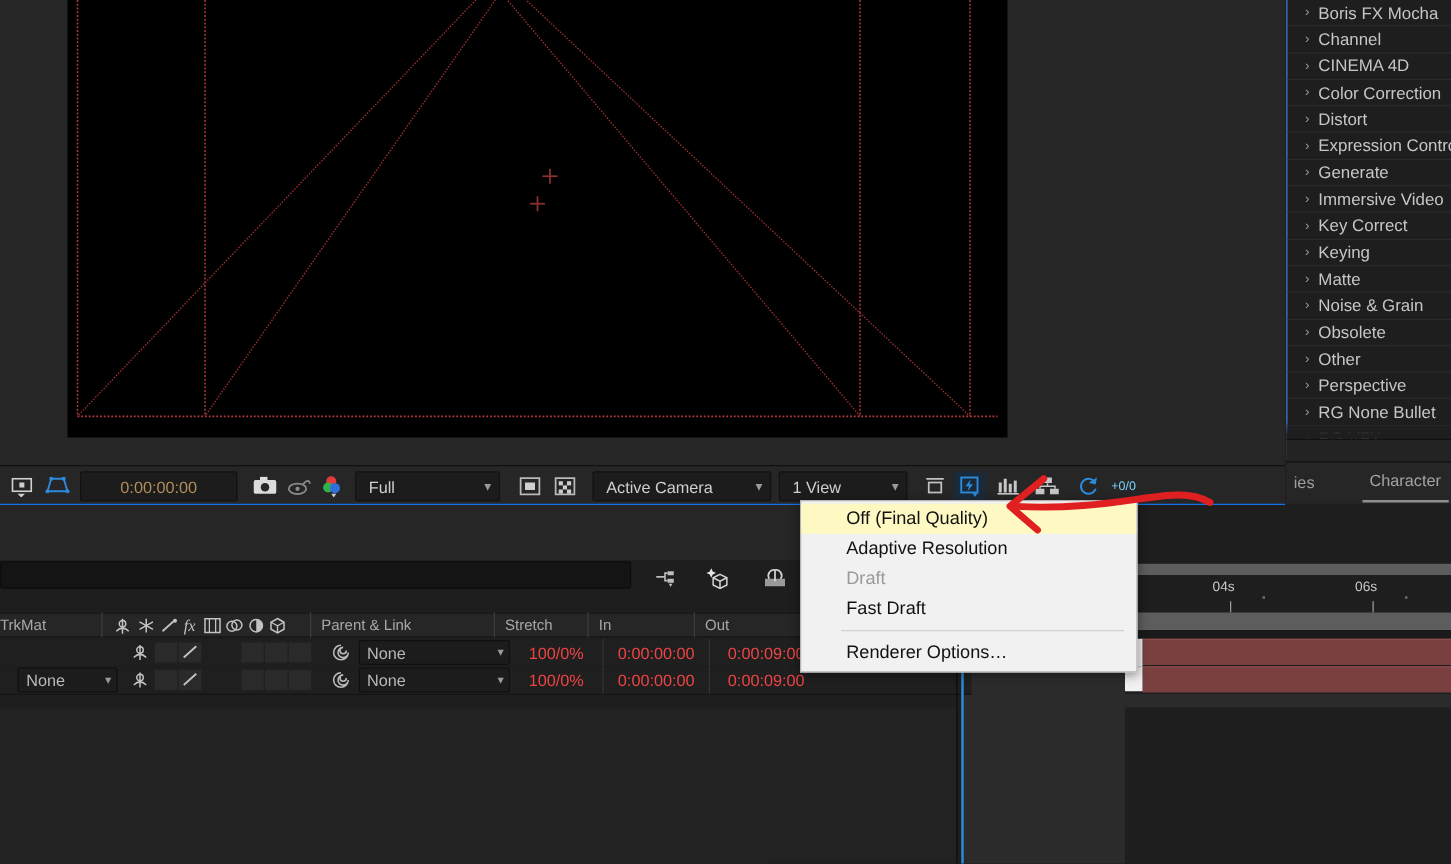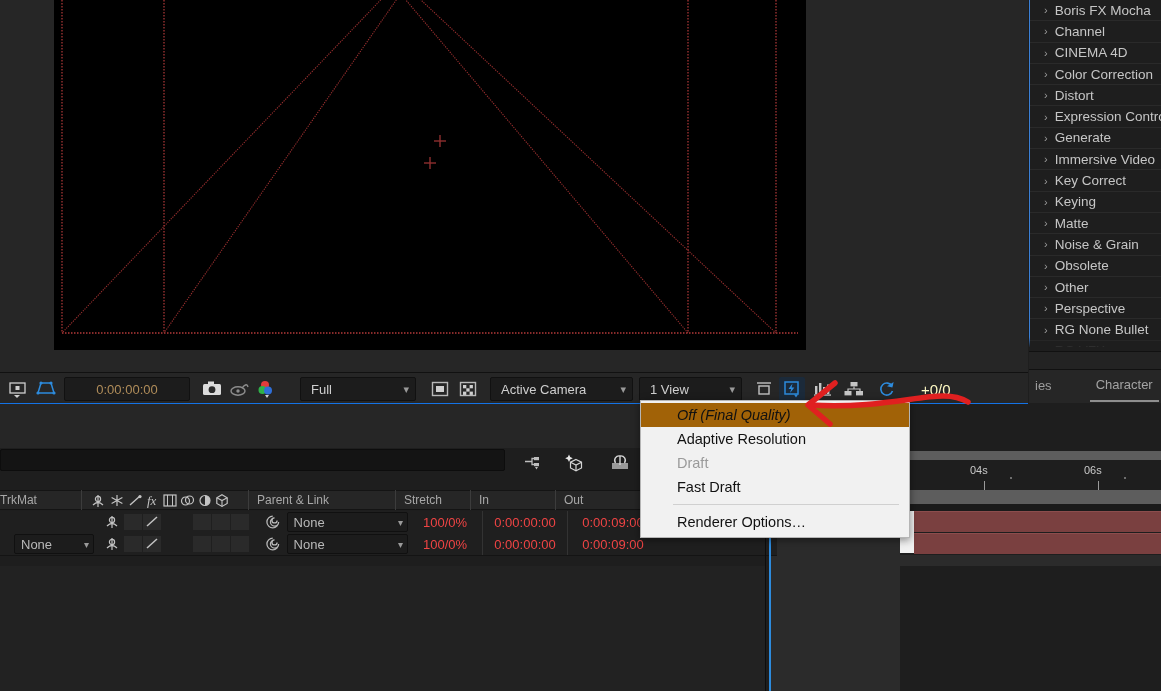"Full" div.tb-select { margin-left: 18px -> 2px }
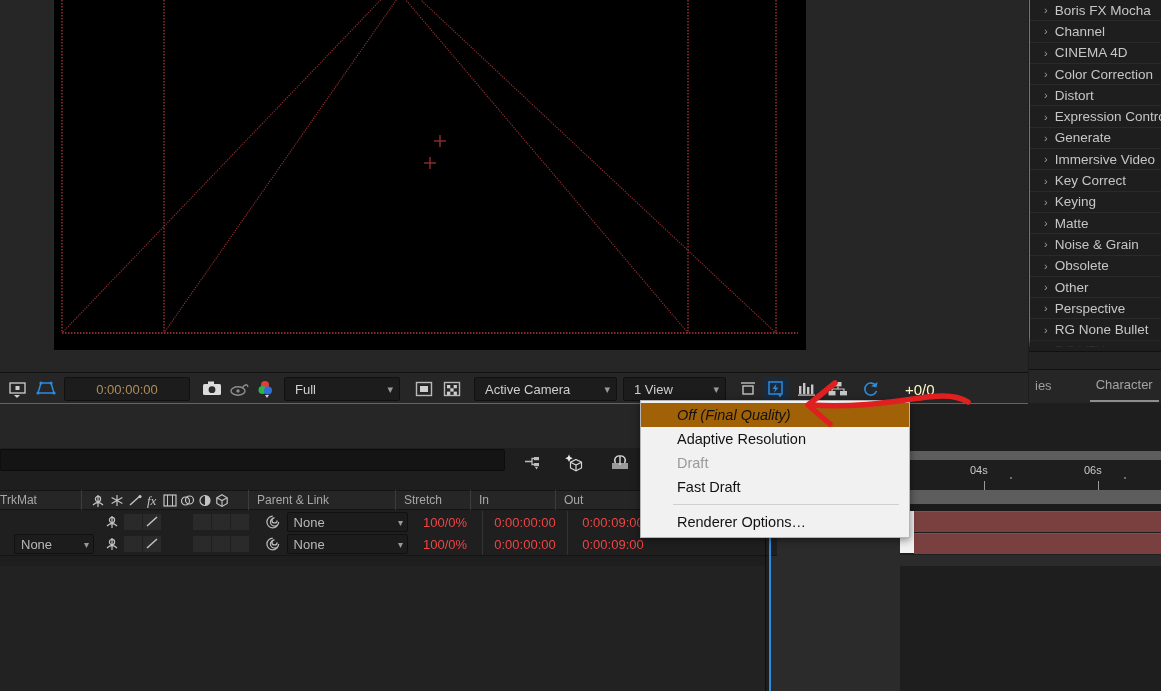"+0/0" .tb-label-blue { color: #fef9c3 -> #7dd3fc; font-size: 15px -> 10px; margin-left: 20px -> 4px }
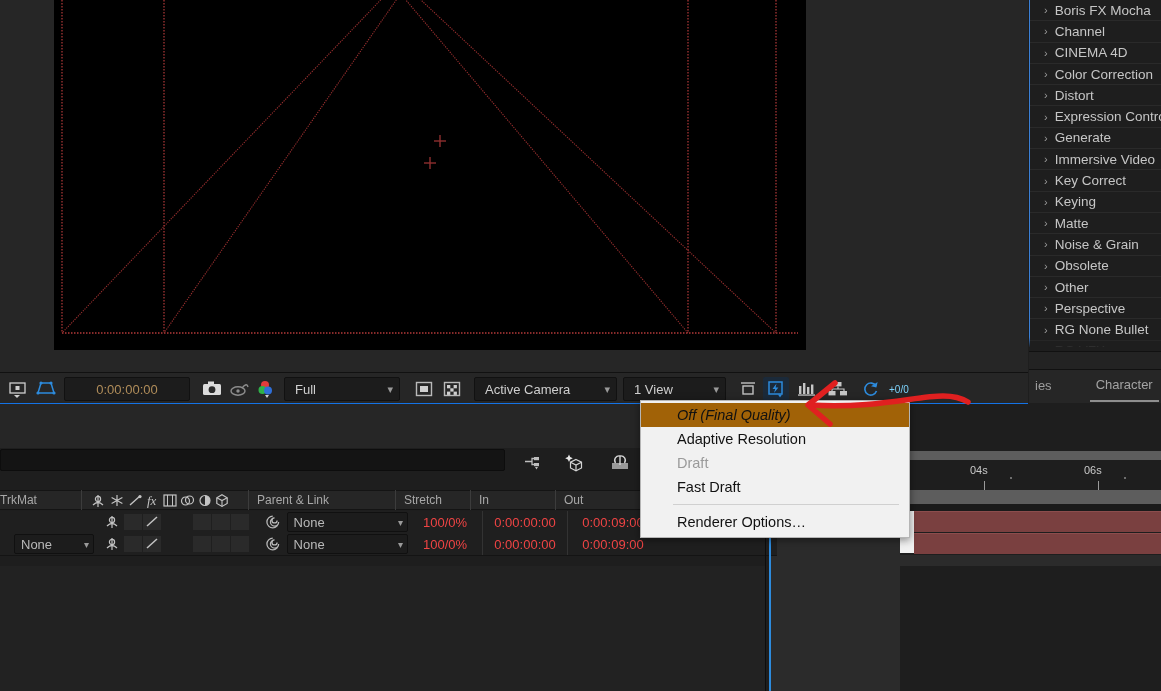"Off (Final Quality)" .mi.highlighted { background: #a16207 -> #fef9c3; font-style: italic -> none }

=-=-=

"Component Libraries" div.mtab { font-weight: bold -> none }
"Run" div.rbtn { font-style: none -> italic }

=-=-=

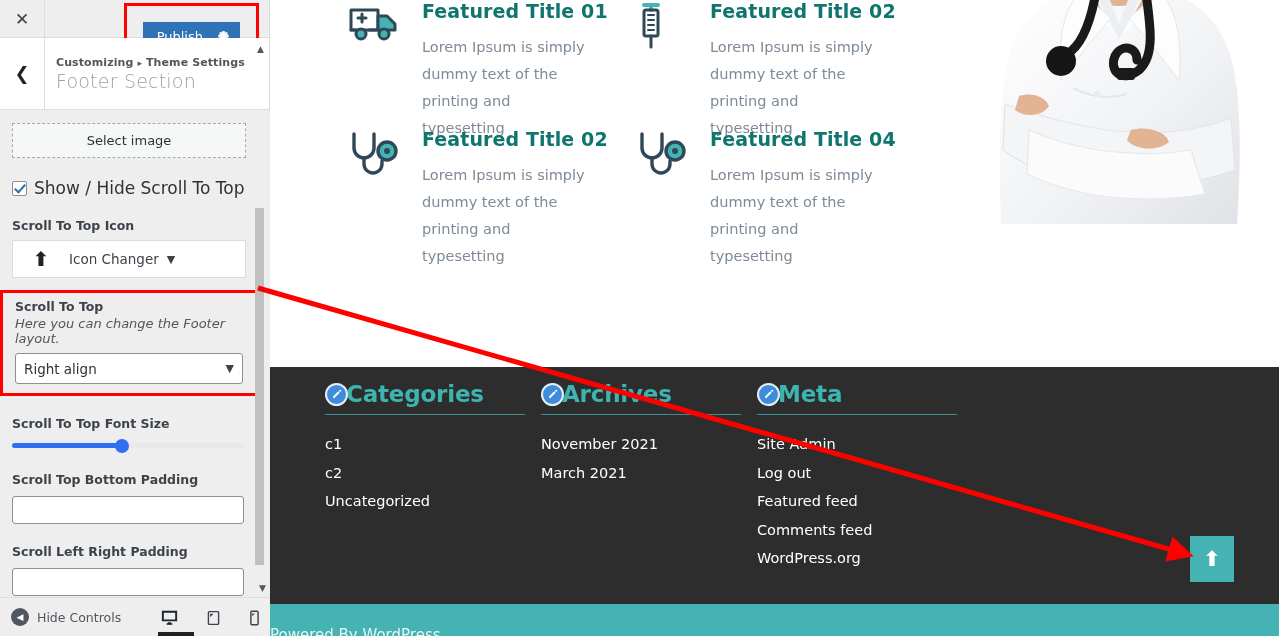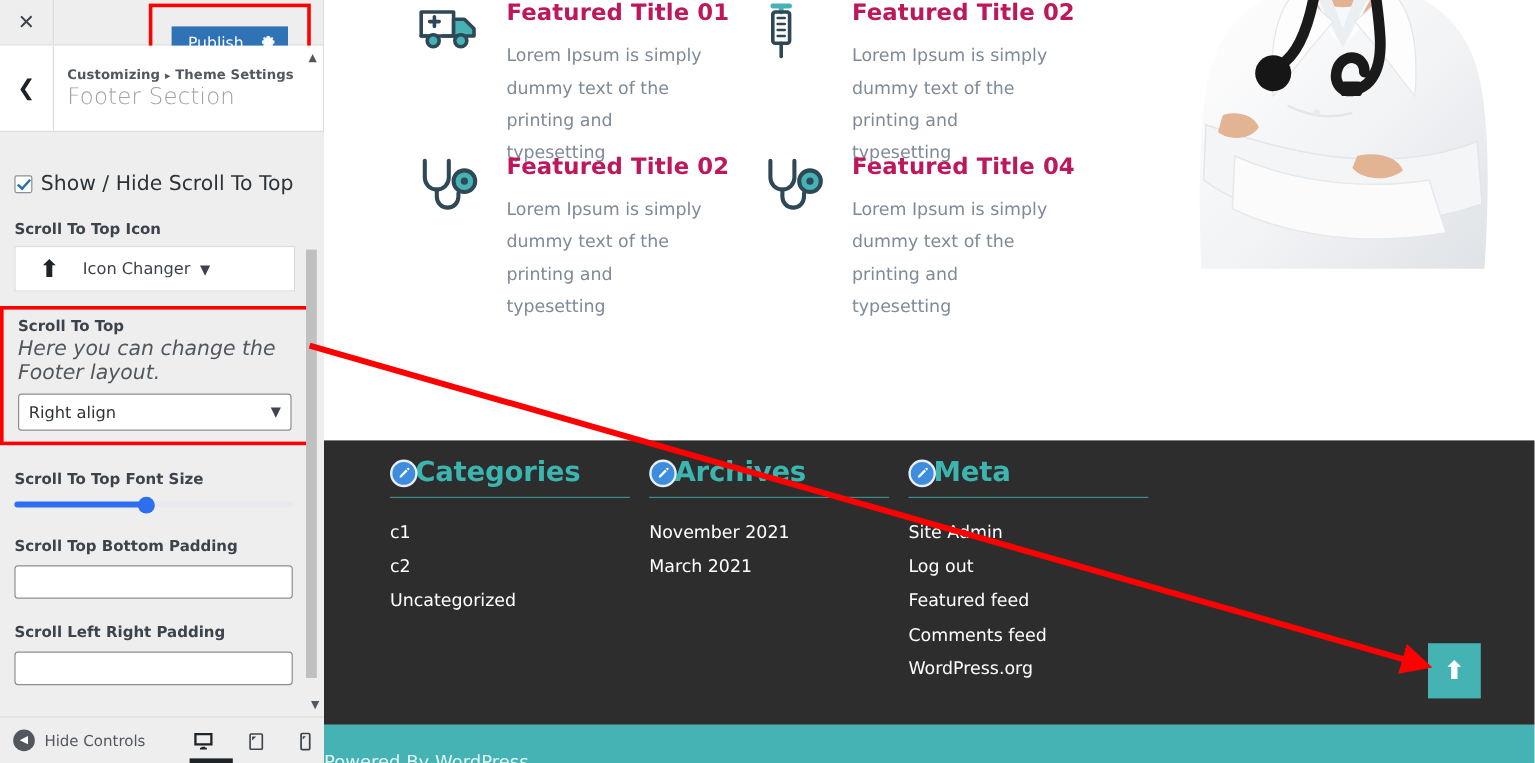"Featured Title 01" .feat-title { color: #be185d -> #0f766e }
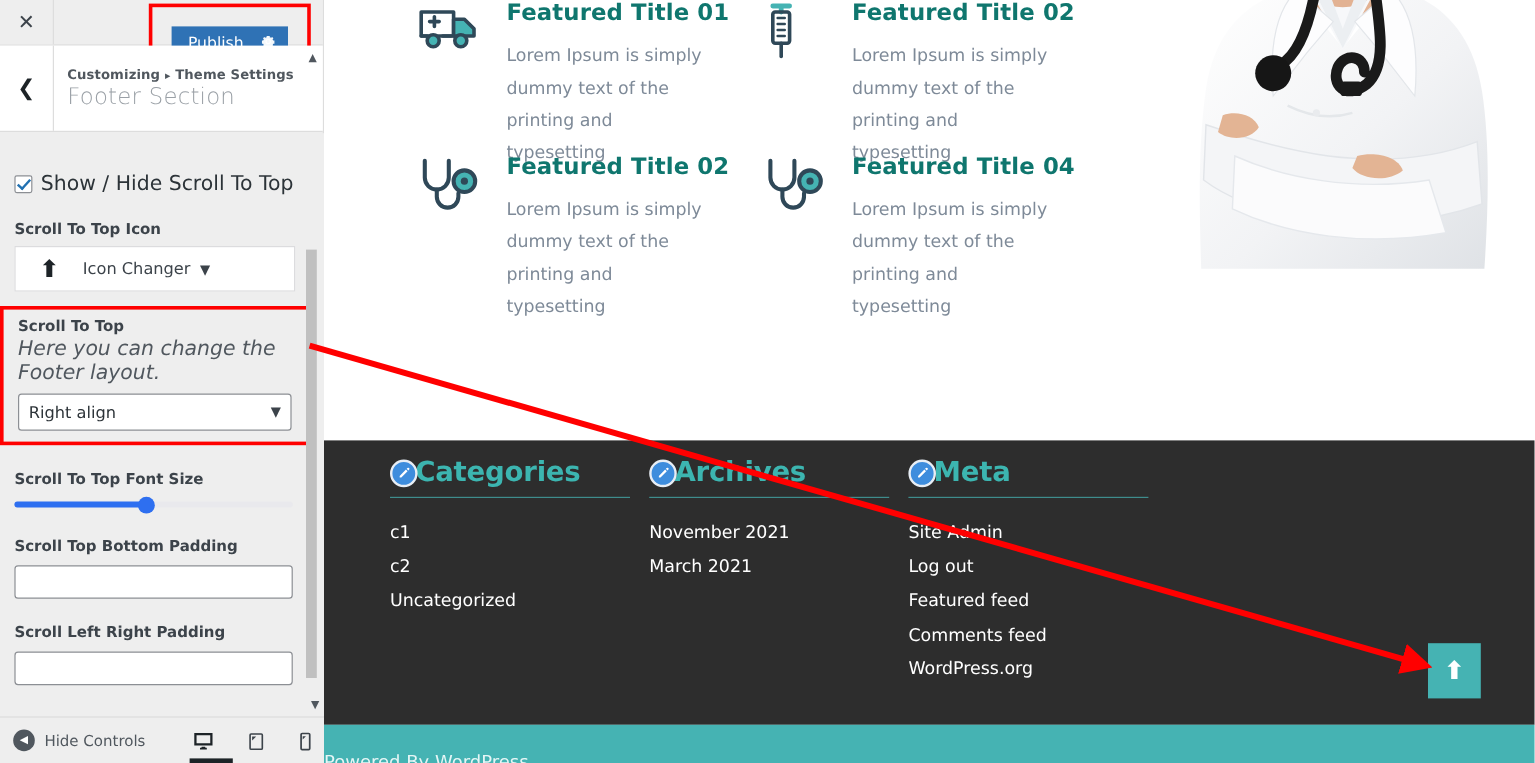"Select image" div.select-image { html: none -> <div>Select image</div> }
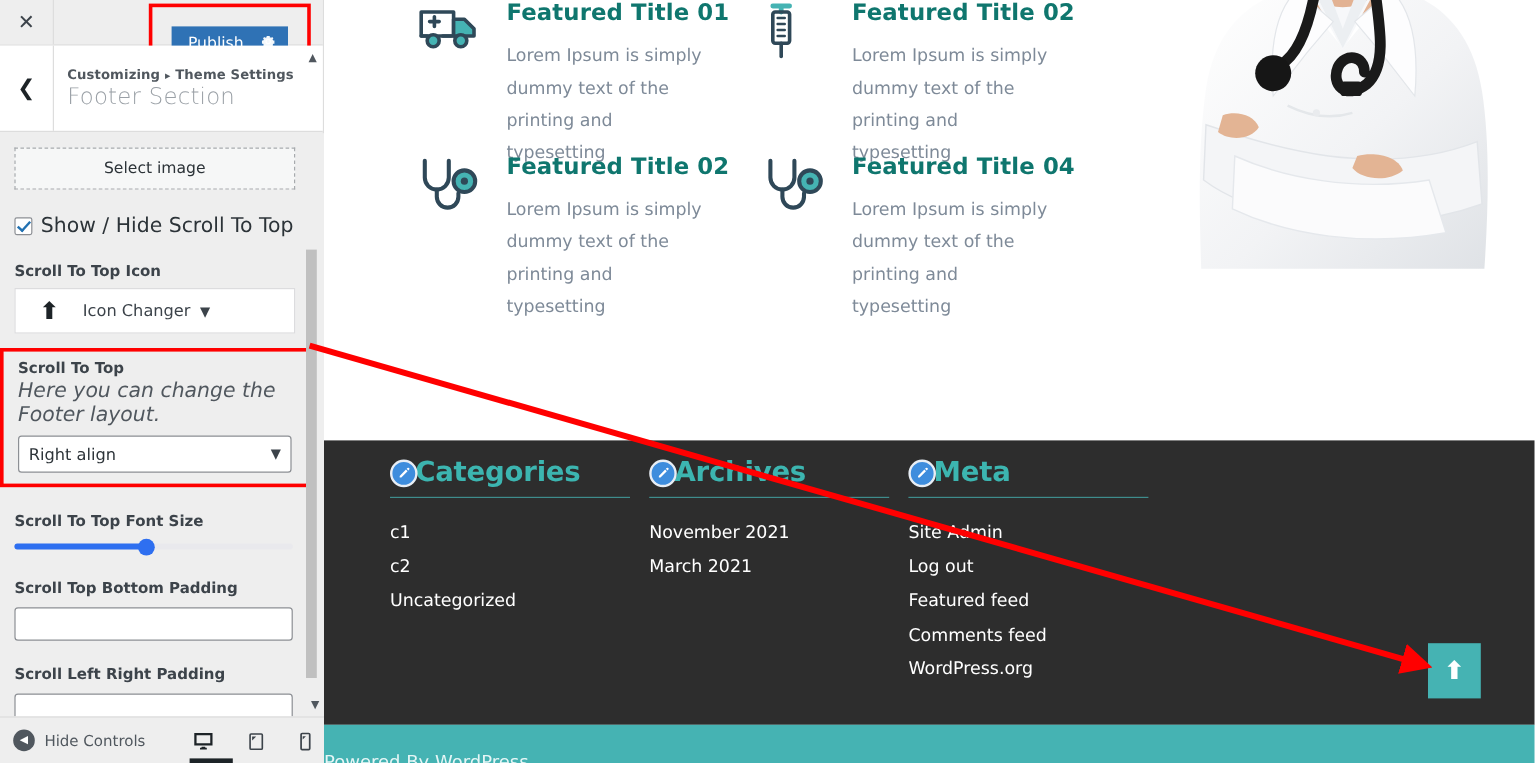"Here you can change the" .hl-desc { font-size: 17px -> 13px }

=-=-=

About this task: Output the material above exactly, but only from the line that carries "font-weight: bold ->" through the line that carries "font-style: none ->".

Answer below:
"Component Libraries" div.mtab { font-weight: bold -> none }
"Run" div.rbtn { font-style: none -> italic }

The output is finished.